EXERCISE INSTRUCTIONS: Everything from the line holding "18px; padding-right: 14px;" through the final line of the entries below is to be duplicated exactly, and nothing outside that span.
____
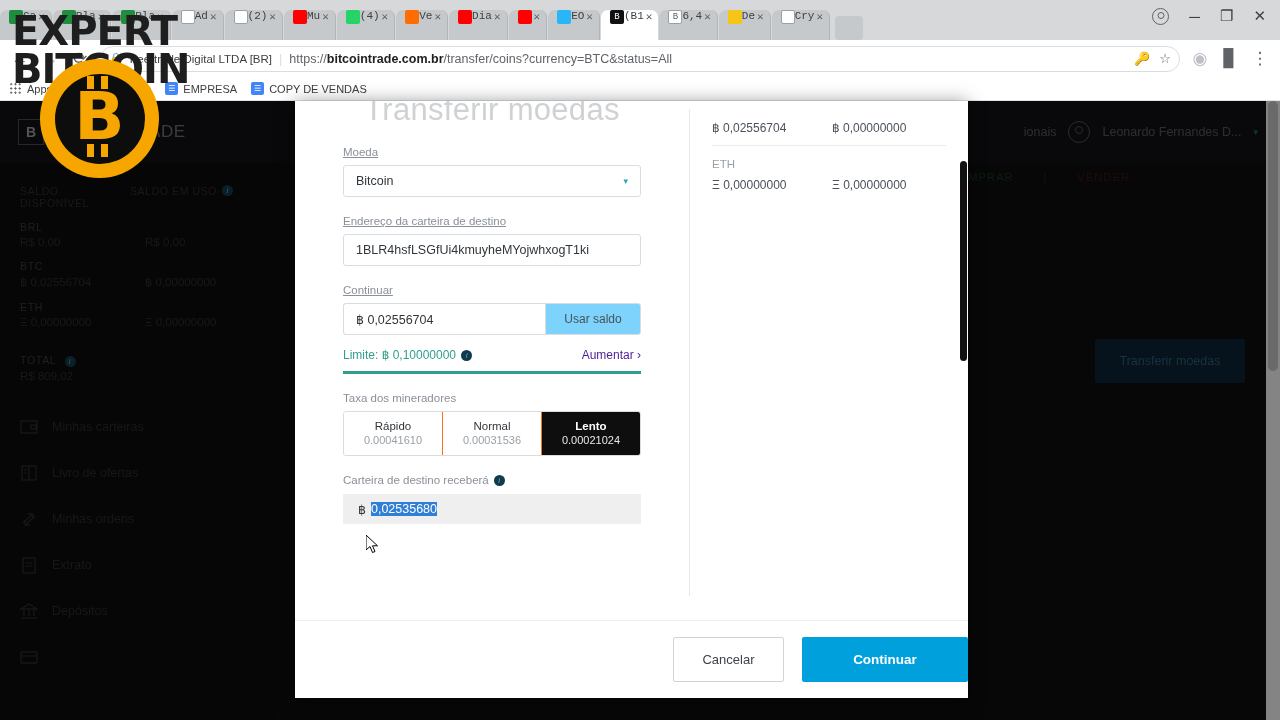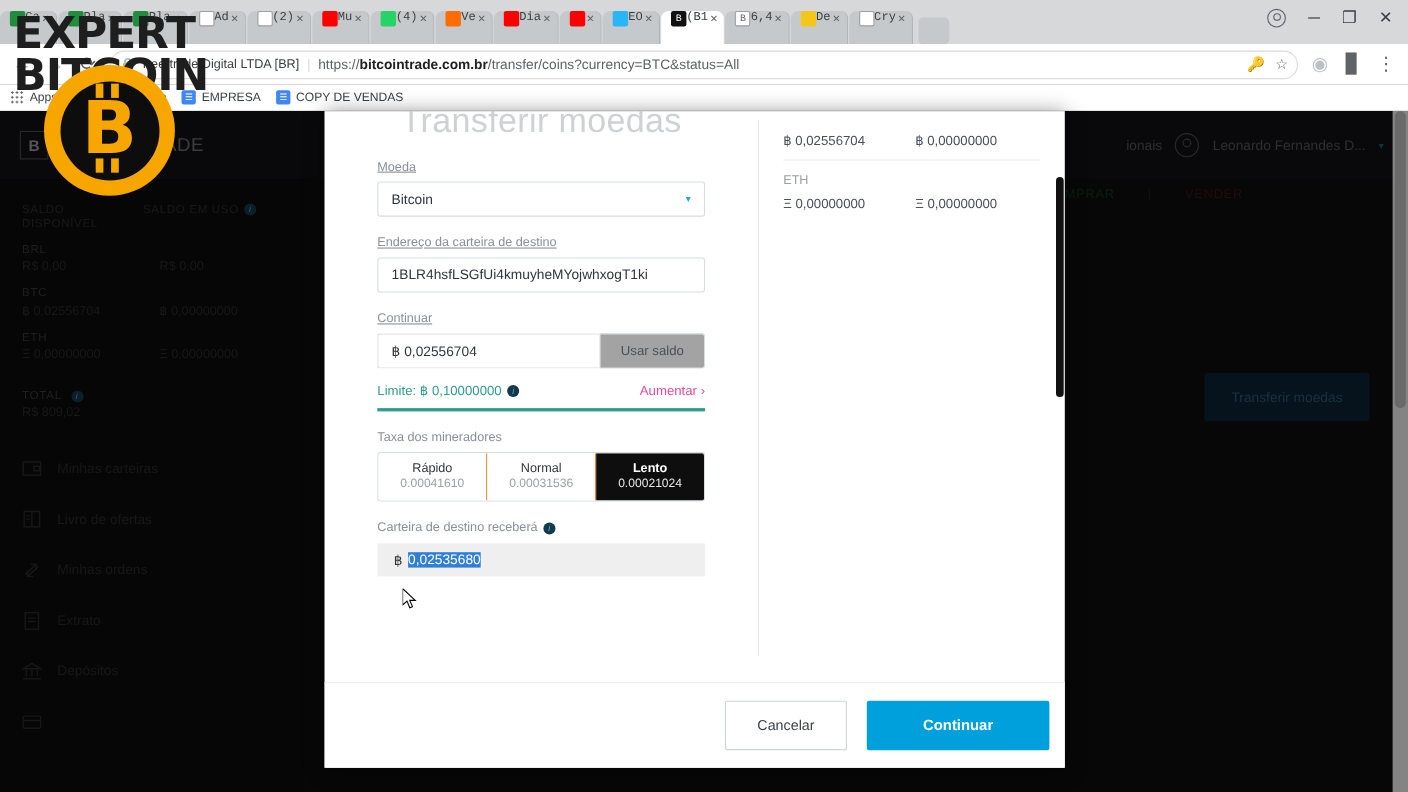--- a/index.html
+++ b/index.html
@@ -211,7 +211,7 @@
   .usar-saldo {
     width: 96px; border: 1px solid #d8dde2; border-radius: 0 3px 3px 0;
     display: flex; align-items: center; justify-content: center;
-    font-size: 12px; color: #4a5159; background: #a3a3a3;
+    font-size: 12px; color: #4a5159; background: #7dd3fc;
   }
   .limit-row {
     display: flex; align-items: center; margin-top: 13px;

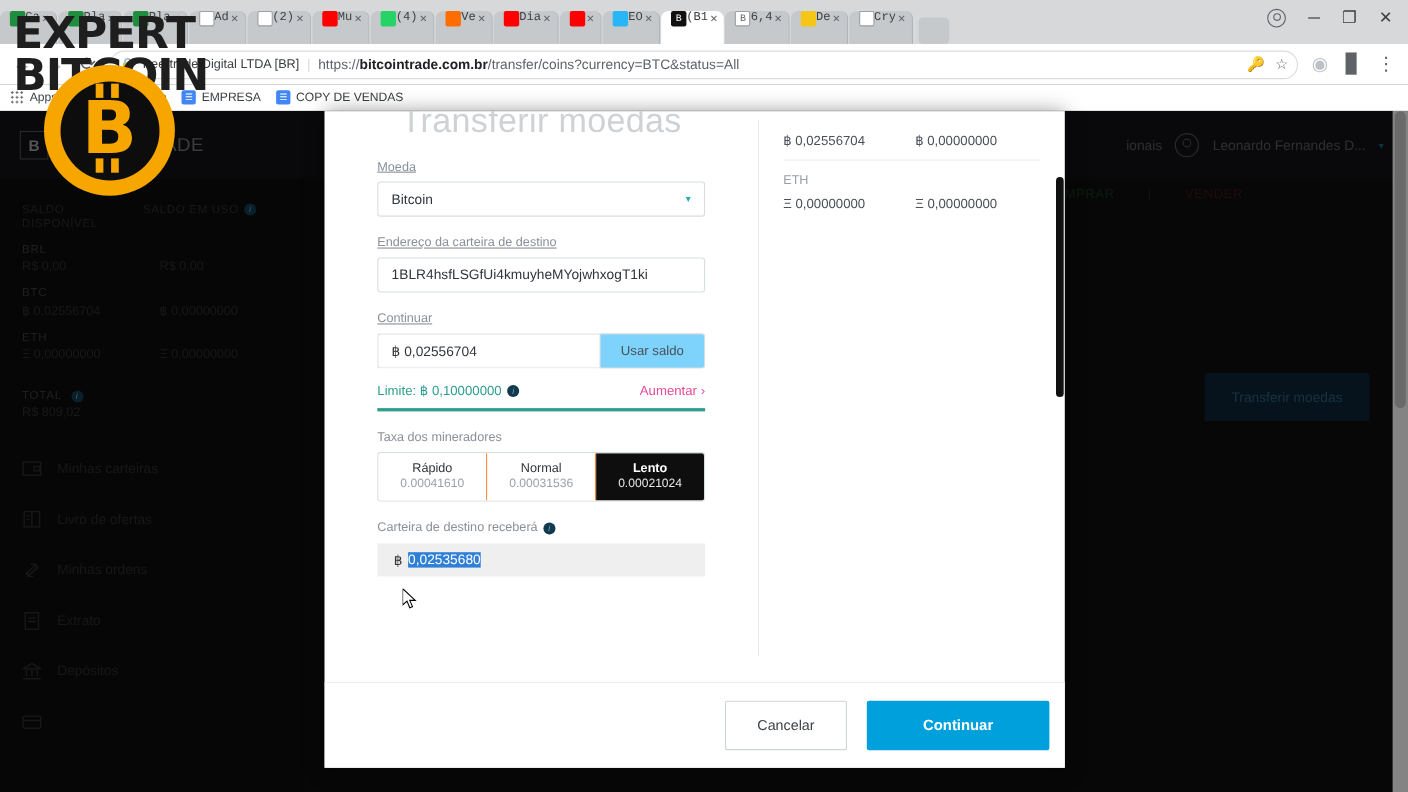--- a/index.html
+++ b/index.html
@@ -217,7 +217,7 @@
     display: flex; align-items: center; margin-top: 13px;
     font-size: 12px; color: #2f9e8f;
   }
-  .limit-row .aumentar { margin-left: auto; color: #ec4899; font-size: 12px; }
+  .limit-row .aumentar { margin-left: auto; color: #4c1d95; font-size: 12px; }
   .limit-bar { height: 3px; background: #2f9e8f; margin-top: 9px; }
 
   .fee-label { font-size: 11.5px; color: #8a9099; margin: 18px 0 7px; }

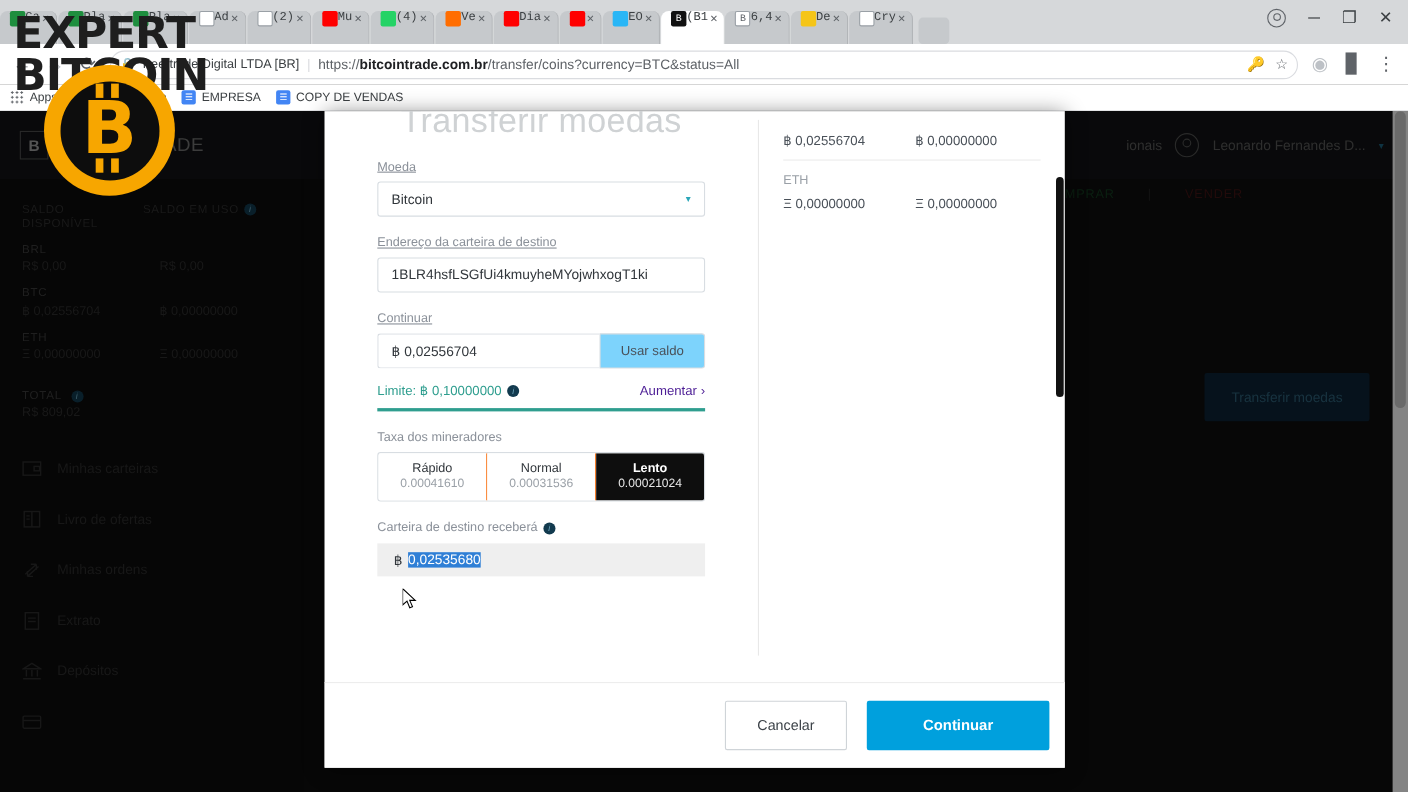--- a/index.html
+++ b/index.html
@@ -248,7 +248,7 @@
   .modal-footer {
     height: 78px; border-top: 1px solid #ededed; background: #fff;
     display: flex; align-items: center; justify-content: flex-end;
-    gap: 18px; padding-right: 14px;
+    gap: 18px; padding-right: 0;
   }
   .btn-cancel {
     width: 111px; height: 45px; border: 1px solid #cfd4d8; background: #fff;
____
YOUR RESPONSE:
-    gap: 18px; padding-right: 14px;
+    gap: 18px; padding-right: 0;
   }
   .btn-cancel {
     width: 111px; height: 45px; border: 1px solid #cfd4d8; background: #fff;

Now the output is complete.